◆ **Exercise requirements**
Write the data out again, word for word.

Entries taken from a collection
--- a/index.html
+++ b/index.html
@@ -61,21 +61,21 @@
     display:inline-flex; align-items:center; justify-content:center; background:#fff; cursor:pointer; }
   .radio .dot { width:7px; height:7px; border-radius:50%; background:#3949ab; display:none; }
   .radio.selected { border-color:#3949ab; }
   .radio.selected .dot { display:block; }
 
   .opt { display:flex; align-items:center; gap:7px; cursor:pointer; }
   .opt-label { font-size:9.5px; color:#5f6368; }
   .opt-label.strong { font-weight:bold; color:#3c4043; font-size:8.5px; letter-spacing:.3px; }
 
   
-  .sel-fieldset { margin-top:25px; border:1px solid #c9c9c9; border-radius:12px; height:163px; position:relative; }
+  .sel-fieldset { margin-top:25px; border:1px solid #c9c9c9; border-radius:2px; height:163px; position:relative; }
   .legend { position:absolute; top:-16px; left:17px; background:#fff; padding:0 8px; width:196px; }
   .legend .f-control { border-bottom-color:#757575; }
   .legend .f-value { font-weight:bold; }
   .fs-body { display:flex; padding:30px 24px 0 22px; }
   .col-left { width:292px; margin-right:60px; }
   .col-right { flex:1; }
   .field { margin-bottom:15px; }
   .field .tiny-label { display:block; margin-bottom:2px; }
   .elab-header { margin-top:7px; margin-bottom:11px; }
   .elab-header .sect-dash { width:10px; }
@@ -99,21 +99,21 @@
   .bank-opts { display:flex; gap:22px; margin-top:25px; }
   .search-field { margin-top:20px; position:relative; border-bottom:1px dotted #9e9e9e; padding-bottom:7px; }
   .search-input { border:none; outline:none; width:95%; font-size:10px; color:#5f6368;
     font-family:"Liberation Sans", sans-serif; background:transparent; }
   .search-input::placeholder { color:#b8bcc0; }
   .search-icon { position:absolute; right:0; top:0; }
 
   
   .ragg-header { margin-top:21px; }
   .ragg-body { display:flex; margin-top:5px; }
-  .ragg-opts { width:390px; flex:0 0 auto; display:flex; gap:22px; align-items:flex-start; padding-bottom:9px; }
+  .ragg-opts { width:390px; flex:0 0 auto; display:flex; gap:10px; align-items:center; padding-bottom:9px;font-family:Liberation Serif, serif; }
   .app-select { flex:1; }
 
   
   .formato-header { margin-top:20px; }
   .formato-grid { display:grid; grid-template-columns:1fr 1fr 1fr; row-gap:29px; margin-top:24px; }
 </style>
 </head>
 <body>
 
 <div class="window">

◆ **Solution for this problem**
--- a/index.html
+++ b/index.html
@@ -61,21 +61,21 @@
     display:inline-flex; align-items:center; justify-content:center; background:#fff; cursor:pointer; }
   .radio .dot { width:7px; height:7px; border-radius:50%; background:#3949ab; display:none; }
   .radio.selected { border-color:#3949ab; }
   .radio.selected .dot { display:block; }
 
   .opt { display:flex; align-items:center; gap:7px; cursor:pointer; }
   .opt-label { font-size:9.5px; color:#5f6368; }
   .opt-label.strong { font-weight:bold; color:#3c4043; font-size:8.5px; letter-spacing:.3px; }
 
   
-  .sel-fieldset { margin-top:25px; border:1px solid #c9c9c9; border-radius:12px; height:163px; position:relative; }
+  .sel-fieldset { margin-top:25px; border:1px solid #c9c9c9; border-radius:2px; height:163px; position:relative; }
   .legend { position:absolute; top:-16px; left:17px; background:#fff; padding:0 8px; width:196px; }
   .legend .f-control { border-bottom-color:#757575; }
   .legend .f-value { font-weight:bold; }
   .fs-body { display:flex; padding:30px 24px 0 22px; }
   .col-left { width:292px; margin-right:60px; }
   .col-right { flex:1; }
   .field { margin-bottom:15px; }
   .field .tiny-label { display:block; margin-bottom:2px; }
   .elab-header { margin-top:7px; margin-bottom:11px; }
   .elab-header .sect-dash { width:10px; }
@@ -99,21 +99,21 @@
   .bank-opts { display:flex; gap:22px; margin-top:25px; }
   .search-field { margin-top:20px; position:relative; border-bottom:1px dotted #9e9e9e; padding-bottom:7px; }
   .search-input { border:none; outline:none; width:95%; font-size:10px; color:#5f6368;
     font-family:"Liberation Sans", sans-serif; background:transparent; }
   .search-input::placeholder { color:#b8bcc0; }
   .search-icon { position:absolute; right:0; top:0; }
 
   
   .ragg-header { margin-top:21px; }
   .ragg-body { display:flex; margin-top:5px; }
-  .ragg-opts { width:390px; flex:0 0 auto; display:flex; gap:22px; align-items:flex-start; padding-bottom:9px; }
+  .ragg-opts { width:390px; flex:0 0 auto; display:flex; gap:10px; align-items:center; padding-bottom:9px;font-family:Liberation Serif, serif; }
   .app-select { flex:1; }
 
   
   .formato-header { margin-top:20px; }
   .formato-grid { display:grid; grid-template-columns:1fr 1fr 1fr; row-gap:29px; margin-top:24px; }
 </style>
 </head>
 <body>
 
 <div class="window">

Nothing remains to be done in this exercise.